TASK GOAL: For each line of the data that includes the word "font", copy the line.

*** Opening RECORDS SUPPLIED ***

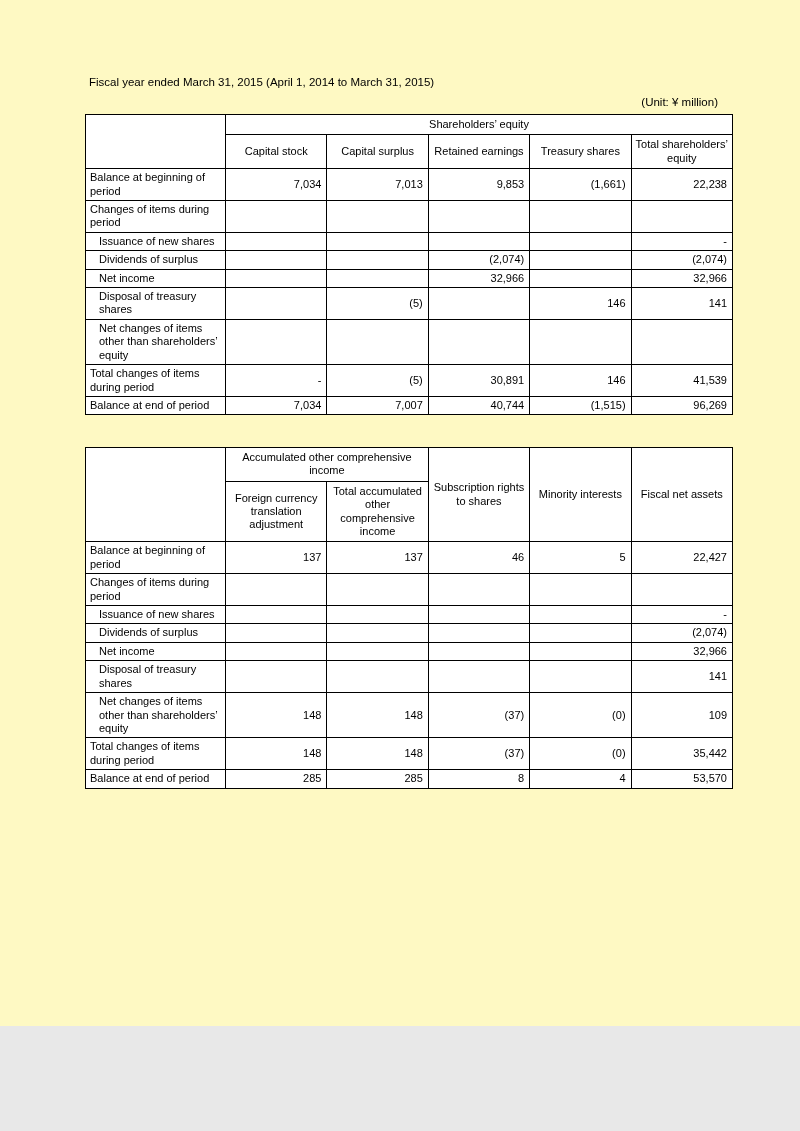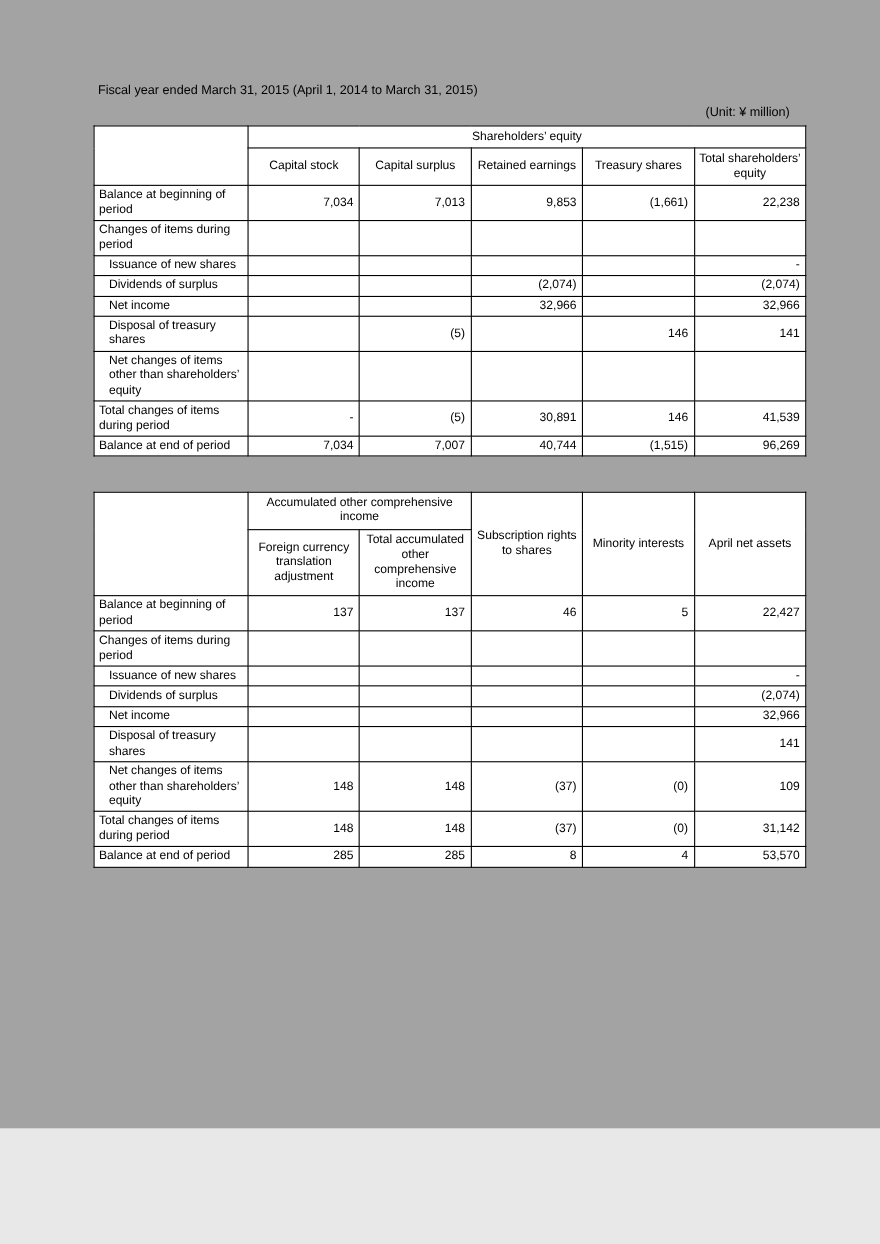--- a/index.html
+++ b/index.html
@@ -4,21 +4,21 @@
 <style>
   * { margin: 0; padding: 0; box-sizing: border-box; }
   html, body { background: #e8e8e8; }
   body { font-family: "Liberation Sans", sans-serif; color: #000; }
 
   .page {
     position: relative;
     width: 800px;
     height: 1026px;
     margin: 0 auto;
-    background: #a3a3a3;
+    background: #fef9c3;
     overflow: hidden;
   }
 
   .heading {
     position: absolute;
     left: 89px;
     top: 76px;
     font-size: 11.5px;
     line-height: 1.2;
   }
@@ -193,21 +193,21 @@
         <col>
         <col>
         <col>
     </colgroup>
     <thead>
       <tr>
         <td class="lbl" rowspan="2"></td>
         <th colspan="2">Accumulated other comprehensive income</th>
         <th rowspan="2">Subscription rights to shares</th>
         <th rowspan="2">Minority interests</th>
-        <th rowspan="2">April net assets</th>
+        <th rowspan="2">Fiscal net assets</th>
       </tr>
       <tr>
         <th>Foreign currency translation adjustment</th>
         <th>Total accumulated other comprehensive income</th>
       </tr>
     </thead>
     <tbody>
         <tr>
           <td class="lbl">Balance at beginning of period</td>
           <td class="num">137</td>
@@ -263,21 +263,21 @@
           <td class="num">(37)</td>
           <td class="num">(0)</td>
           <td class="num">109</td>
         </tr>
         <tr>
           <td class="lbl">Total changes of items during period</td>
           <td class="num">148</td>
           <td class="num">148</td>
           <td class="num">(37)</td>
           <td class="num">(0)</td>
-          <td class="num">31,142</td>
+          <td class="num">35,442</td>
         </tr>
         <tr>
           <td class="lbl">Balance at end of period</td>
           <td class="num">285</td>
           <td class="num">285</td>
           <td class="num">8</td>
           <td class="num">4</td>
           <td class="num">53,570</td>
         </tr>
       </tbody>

*** Closing RECORDS SUPPLIED ***

RESPONSE AREA:
   body { font-family: "Liberation Sans", sans-serif; color: #000; }
     font-size: 11.5px;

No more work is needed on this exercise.